All of that compensated for having to tolerate London itself. What was it Samuel Johnson said ? “He who tires of London is tired of life “ There must be some pretty knackered people down there. I have some good cartoonist friends who would probably call themselves Londoners, and that’s fine. Its just that London seems to see itself as utterly desirable. In my book, its not.
So it was pretty good to get back up here, which we did eventually despite our train being delayed because Hull Trains had a fire. On a train, surprisingly. In fact all hands had to climb into taxis to reach our final destination. Then for me it was a 120 mile trip down the M62 to get back to Lostock Green, where there are fields, trees, birdies and such. Wilma the dog was delighted to be home and rushed out into the garden to pee on most of it.
Then it was off to various hospitals see consultants [who go, “Hmm” a lot] about my eternal bad back. I was dreading the prospect of an operation, but thankfully, that wasn’t immediately recommended. I think physiotherapy and hydrotherapy might be on the cards. I’ve had hydrotherapy before, and it certainly helped. You get to stroll up and down a nice warm pool for a while, chatting to the similarly afflicted. And thanks to the wonderful NHS – its all free !
Speaking of drones, Brexit continues it march to God knows where. Who is to blame ? David Cameron is. ‘Twas he who instituted a Referendum. We have a Parliament which gave our links with the rest of Europe the thumbs up. Then after the Referendum, we find that two percent wanted out. Two percent ! Huh ! And why did they want out ? Well I can’t help thinking that thoughts of Britain Ruling the Waves had something to do with it. AND we’ve now got the biggest aircraft carrier. So there, Johnny foreigner ! Its a bit like having our own Trump. Aaargh !
Christmas is coming, the goose is getting erm, slightly alarmed. Yes, it’ll
soon be upon us, dragging with it all the festive clichés and thousands of
deeply irritating TV adverts. It will also encourage the Clergy to ask what
the true meaning of Christmas is – a theme followed by lots of Christmas
card designers, and indeed Carol writers….”In the bleak midwinter long
ago, earth stood hard as iron, water like a stone. Snow had fallen, snow
upon snow……..” Did it really ? In Israel ? Significant stuff –
especially for Christians. Enter the baby Jesus, who went on to be the
saviour of mankind – well, the Christian bits of mankind. So grateful were
they that they murdered him. Allegedly.
Now, I don’t know if I believe all that. I mean there are no videos
are there ? At best, it’s a mixed message, overly dominated by commerce
which urges us to buy stuff for each other.
Enough of that. A more pressing problem is my pond, which is leaking
and needs constant topping up. I don’t think the fishy types therein are
actually coming to any harm, but it certainly needs fixing. So to that end I
bought a new pond liner. My good friend Simon, who is very good at fixing
things is going to come and install said liner. This will mean netting the
fish and putting them into temporary accommodation. Probably a wheelie bin.

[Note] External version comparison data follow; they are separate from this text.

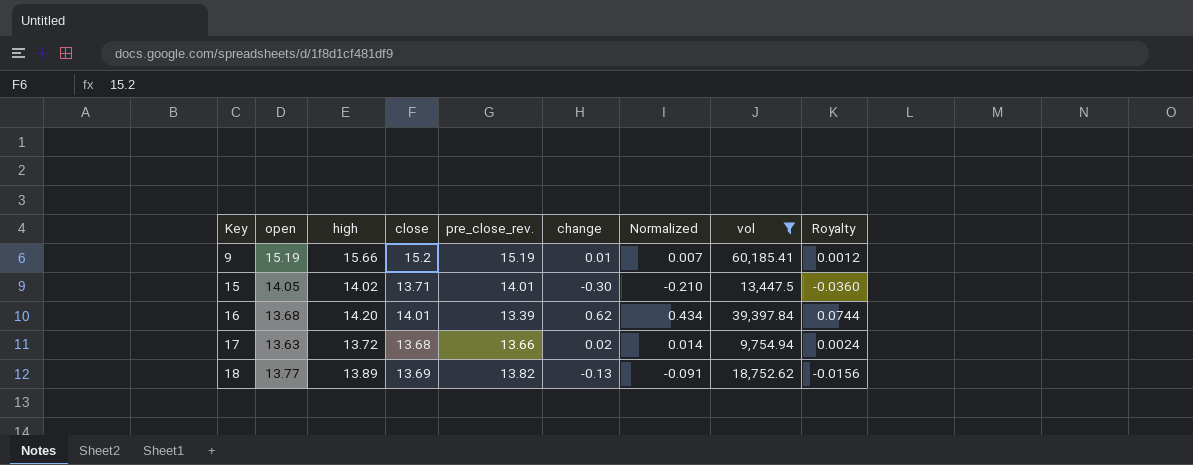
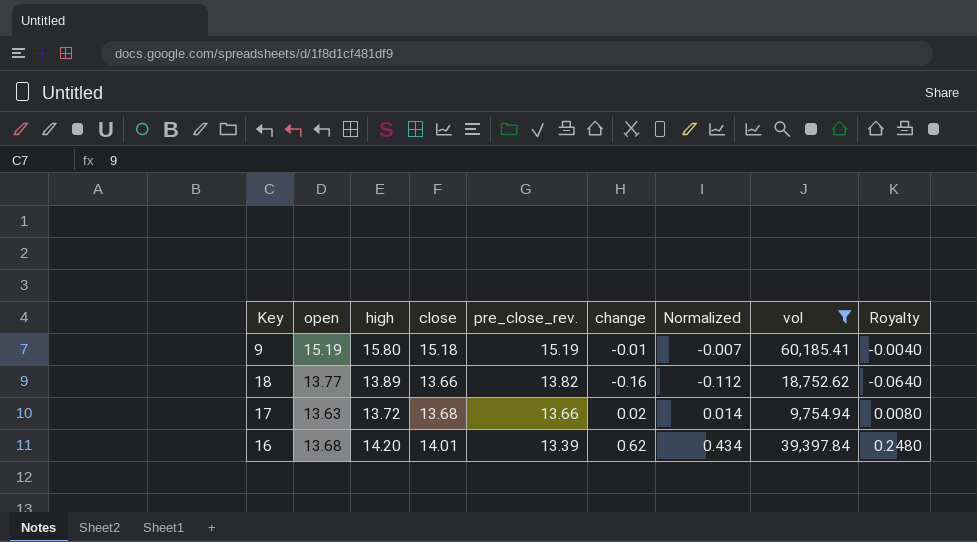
row order: Key ascending -> pre_close_rev. descending
column Royalty | formula: [change] * 0.12 -> [change] * 0.4
row 15: 14.05 | 14.02 | 13.71 | 14.01 | -0.30 | -0.210 | 13,447.5 | -0.0360 -> none
9 | high: 15.66 -> 15.80
9 | close: 15.2 -> 15.18
9 | change: 0.01 -> -0.01
9 | Normalized: 0.007 -> -0.007
18 | close: 13.69 -> 13.66
18 | change: -0.13 -> -0.16
18 | Normalized: -0.091 -> -0.112

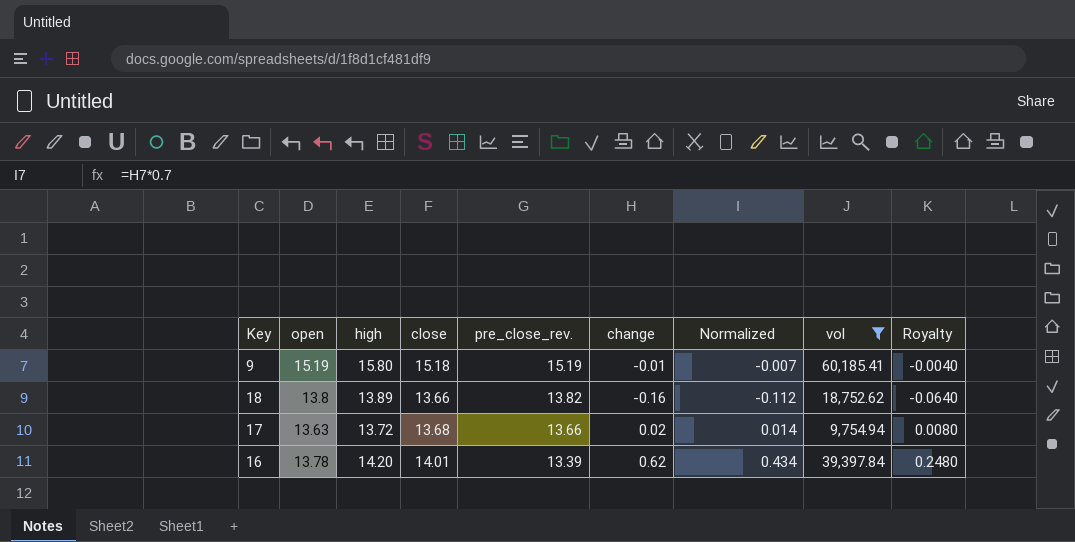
18 | open: 13.77 -> 13.8
16 | open: 13.68 -> 13.78

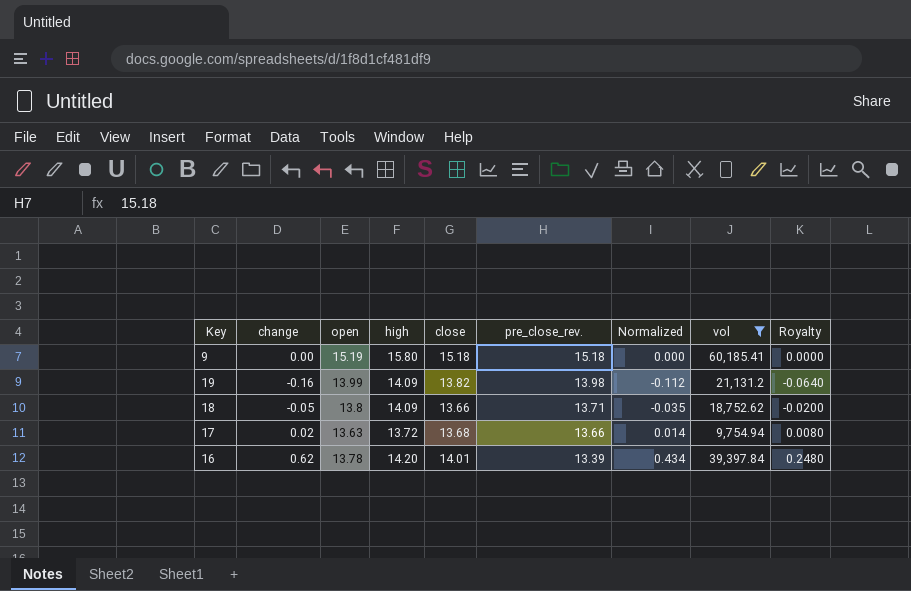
column change | position: 6 -> 2
9 | change: -0.01 -> 0.00
9 | pre_close_rev.: 15.19 -> 15.18
9 | Normalized: -0.007 -> 0.000
9 | Royalty: -0.0040 -> 0.0000
row 19: none -> -0.16 | 13.99 | 14.09 | 13.82 | 13.98 | -0.112 | 21,131.2 | -0.0640
18 | change: -0.16 -> -0.05
18 | high: 13.89 -> 14.09
18 | pre_close_rev.: 13.82 -> 13.71
18 | Normalized: -0.112 -> -0.035
18 | Royalty: -0.0640 -> -0.0200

And I’ve bought a new telly. Its much cleverer than me, and can get
loads of channels, some of which are worth watching.
My pc’s just pinged to tell me a job’s come through. I know what it is, so
I’d better knuckle down and do some work.

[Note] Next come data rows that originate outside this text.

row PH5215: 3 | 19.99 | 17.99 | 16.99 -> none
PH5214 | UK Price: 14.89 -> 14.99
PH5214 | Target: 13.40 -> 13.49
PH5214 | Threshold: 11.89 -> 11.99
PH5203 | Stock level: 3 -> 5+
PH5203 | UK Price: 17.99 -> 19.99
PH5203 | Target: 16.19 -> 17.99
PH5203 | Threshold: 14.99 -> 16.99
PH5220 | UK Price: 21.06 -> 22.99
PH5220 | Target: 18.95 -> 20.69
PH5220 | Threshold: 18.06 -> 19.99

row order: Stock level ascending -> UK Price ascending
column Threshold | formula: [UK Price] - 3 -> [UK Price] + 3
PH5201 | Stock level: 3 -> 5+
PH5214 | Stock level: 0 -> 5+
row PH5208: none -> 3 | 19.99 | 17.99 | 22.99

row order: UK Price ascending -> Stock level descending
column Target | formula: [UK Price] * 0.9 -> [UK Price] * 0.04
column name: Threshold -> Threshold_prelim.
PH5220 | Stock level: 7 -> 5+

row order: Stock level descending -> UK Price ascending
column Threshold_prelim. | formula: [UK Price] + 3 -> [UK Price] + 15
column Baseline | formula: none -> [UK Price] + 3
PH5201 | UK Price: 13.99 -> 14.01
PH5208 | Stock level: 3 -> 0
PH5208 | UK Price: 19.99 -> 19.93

I thought I’d better do this before I get any more pleading emails and
letters – hundreds of them……. [well, two actually]. The truth is that
recently I’ve been beset with technical difficulties, especially with my
shiny new computer. My local computer fettler is calling again tomorrow to
find out why said machine is being targeted by malicious gits who keep
putting what I believe is called “malware” on it. Of course there are
companies out there which, for a mere 500 quid will cleanse your machine.
Maybe its them who put the malware on in the first place. My computer
fettler – let’s call him Denzil [not his real name] is far cheaper than
I’m really not sure if the internet is a blessing or a curse. I like
Google. It tells me all manner of things I didn’t used to know. Really
useful stuff like John Wayne delaying a shoot during the making of “True
Grit” because he needed to pick his nose. And the BBC news is OK too –
especially the Local News – “Bradford woman says Boo to goose” whilst the
main news strives manfully to make Brexit interesting.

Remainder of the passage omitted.